_Work task_
Among the entries below, find each line with "bottom" and show it.

User interface change data:
################
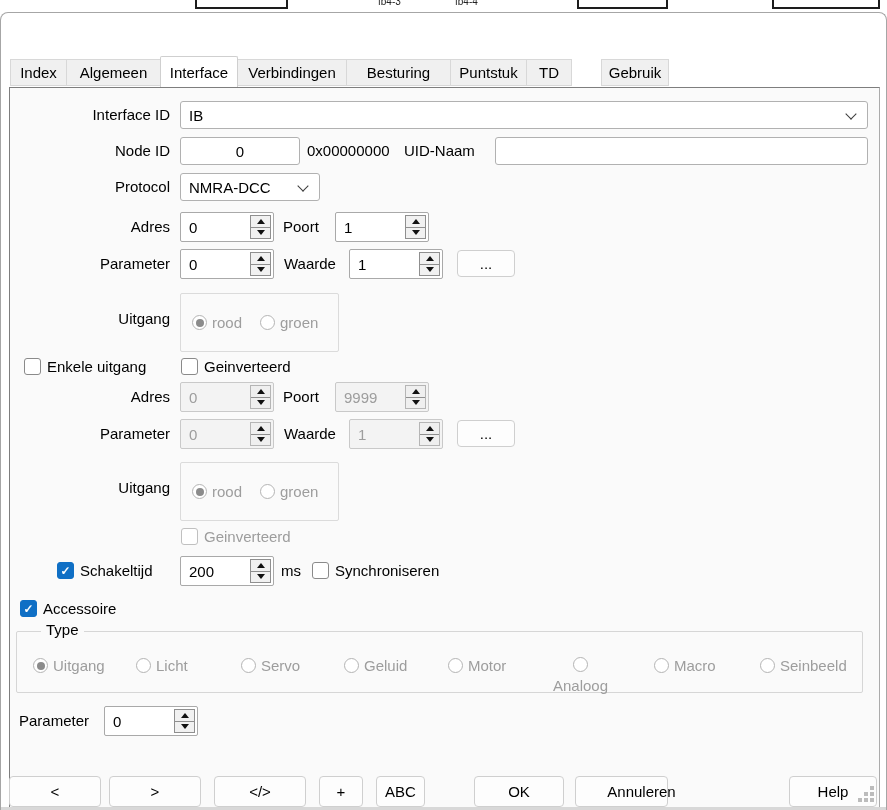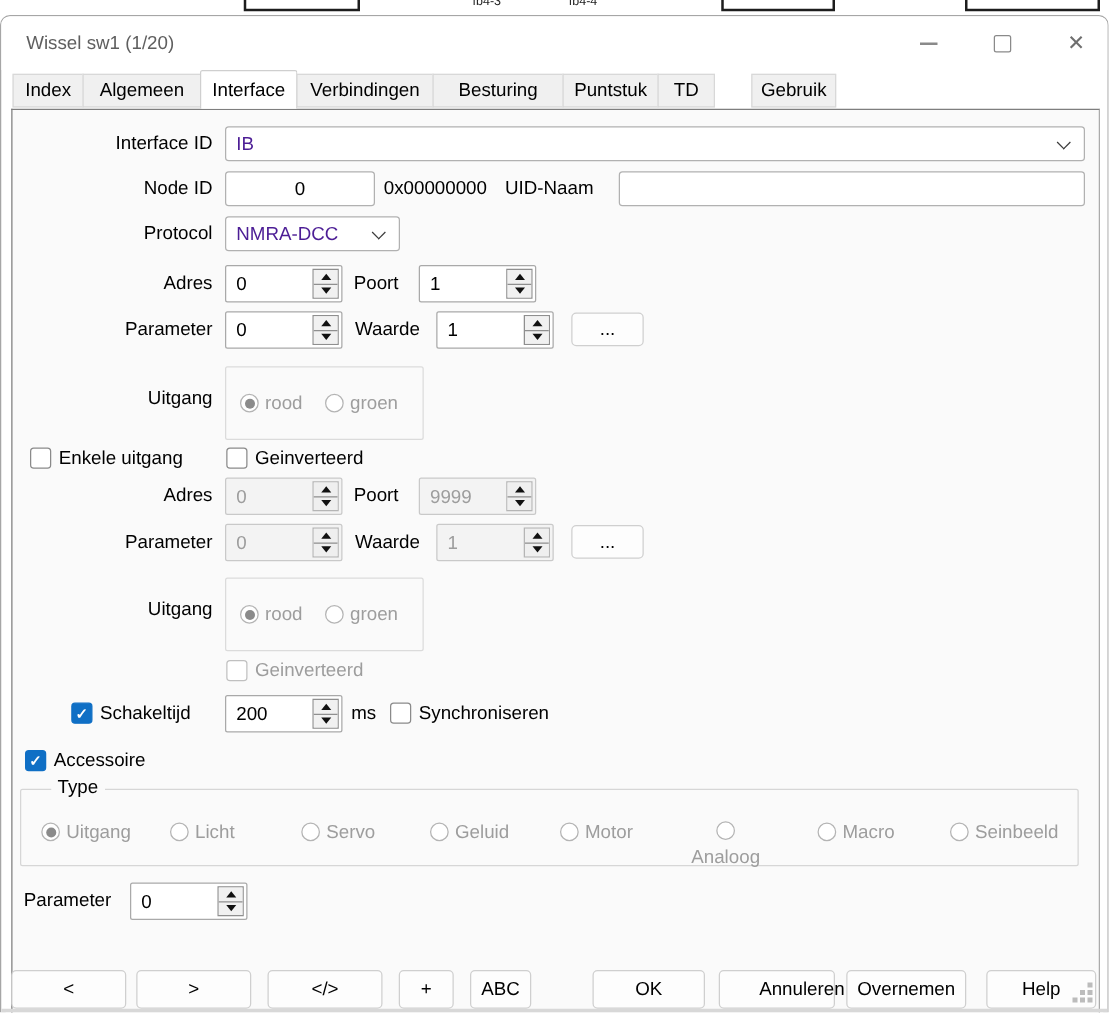--- a/index.html
+++ b/index.html
@@ -35,21 +35,21 @@
            border:1px solid; border-color:#7e7e7e #ababab #ababab #7e7e7e; }
 
   .lbl { position:absolute; font-size:15px; color:#000; }
   .lbl.r { left:0; width:160px; text-align:right; }
 
   .field { position:absolute; height:28px; border:1px solid #b1b1b1; border-radius:3px; background:#fff;
            font-family:"Liberation Sans", sans-serif; font-size:15px; color:#000; padding:0 8px; outline:none; }
   .field.center { text-align:center; }
 
   .combo { position:absolute; height:28px; border:1px solid #b1b1b1; border-radius:3px; background:#fff;
-           display:flex; align-items:center; padding:0 8px; font-size:15px; color:#4c1d95; cursor:default; }
+           display:flex; align-items:center; padding:0 8px; font-size:15px; color:#000000; cursor:default; }
   .chev { position:absolute; right:12px; top:8px; width:8px; height:8px;
           border-right:1.5px solid #3c3c3c; border-bottom:1.5px solid #3c3c3c; transform:rotate(45deg); }
 
   .spin { position:absolute; width:94px; height:30px; border:1px solid #a9a9a9; border-radius:2px; background:#fff; }
   .spin input { position:absolute; left:0; top:0; width:66px; height:28px; border:none; outline:none; background:transparent;
                 font-family:"Liberation Sans", sans-serif; font-size:15px; color:#000; padding:0 8px; }
   .spin-col { position:absolute; right:2px; top:2px; bottom:2px; width:21px; display:flex; flex-direction:column;
               border:1px solid #8f8f8f; background:#f1f1f1; }
   .spin-b { flex:1; display:flex; align-items:center; justify-content:center; background:#f1f1f1; border:none; cursor:default; }
   .spin-b.down { border-top:1px solid #8f8f8f; }
@@ -94,32 +94,20 @@
 <div class="desktop">
   <div class="frag-rect" style="left:195px; width:93px;"></div>
   <span class="frag-label" style="left:378px;">fb4-3</span>
   <span class="frag-label" style="left:455px;">fb4-4</span>
   <div class="frag-rect" style="left:577px; width:91px;"></div>
   <div class="frag-rect" style="left:772px; width:108px;"></div>
 </div>
 
 <div class="dialog">
 
-  <div class="titlebar">
-    <span class="title-text">Wissel sw1 (1/20)</span>
-    <div class="winbtn" style="left:729px;">
-      <div class="min-glyph"></div>
-    </div>
-    <div class="winbtn" style="left:788px;">
-      <div class="max-glyph"></div>
-    </div>
-    <div class="winbtn" style="left:847px;">
-      <span class="close-glyph">✕</span>
-    </div>
-  </div>
 
   <div class="tabs">
     <div class="tab" style="width:57px;">Index</div>
     <div class="tab" style="width:95px;">Algemeen</div>
     <div class="tab active" style="width:78px;">Interface</div>
     <div class="tab" style="width:110px;">Verbindingen</div>
     <div class="tab" style="width:105px;">Besturing</div>
     <div class="tab" style="width:77px;">Puntstuk</div>
     <div class="tab" style="width:46px;">TD</div>
     <div class="tab-spacer"></div>
@@ -368,18 +356,17 @@
     </div>
   </div>
 
   <div class="btn" style="left:8px;   top:763px; width:92px;">&lt;</div>
   <div class="btn" style="left:108px; top:763px; width:92px;">&gt;</div>
   <div class="btn" style="left:213px; top:763px; width:92px;">&lt;/&gt;</div>
   <div class="btn" style="left:318px; top:763px; width:44px;">+</div>
   <div class="btn" style="left:375px; top:763px; width:49px;">ABC</div>
   <div class="btn" style="left:473px; top:763px; width:90px;">OK</div>
   <div class="btn" style="left:574px; top:763px; width:93px;padding-left:40px;">Annuleren</div>
-  <div class="btn" style="left:676px; top:763px; width:96px;">Overnemen</div>
   <div class="btn" style="left:788px; top:763px; width:88px;">Help</div>
 
   <div class="grip"></div>
   <div class="bottom-strip"></div>
 </div>
 
 </body></html>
################
_Exercise solution_
           border-right:1.5px solid #3c3c3c; border-bottom:1.5px solid #3c3c3c; transform:rotate(45deg); }
   .spin-col { position:absolute; right:2px; top:2px; bottom:2px; width:21px; display:flex; flex-direction:column;
   <div class="bottom-strip"></div>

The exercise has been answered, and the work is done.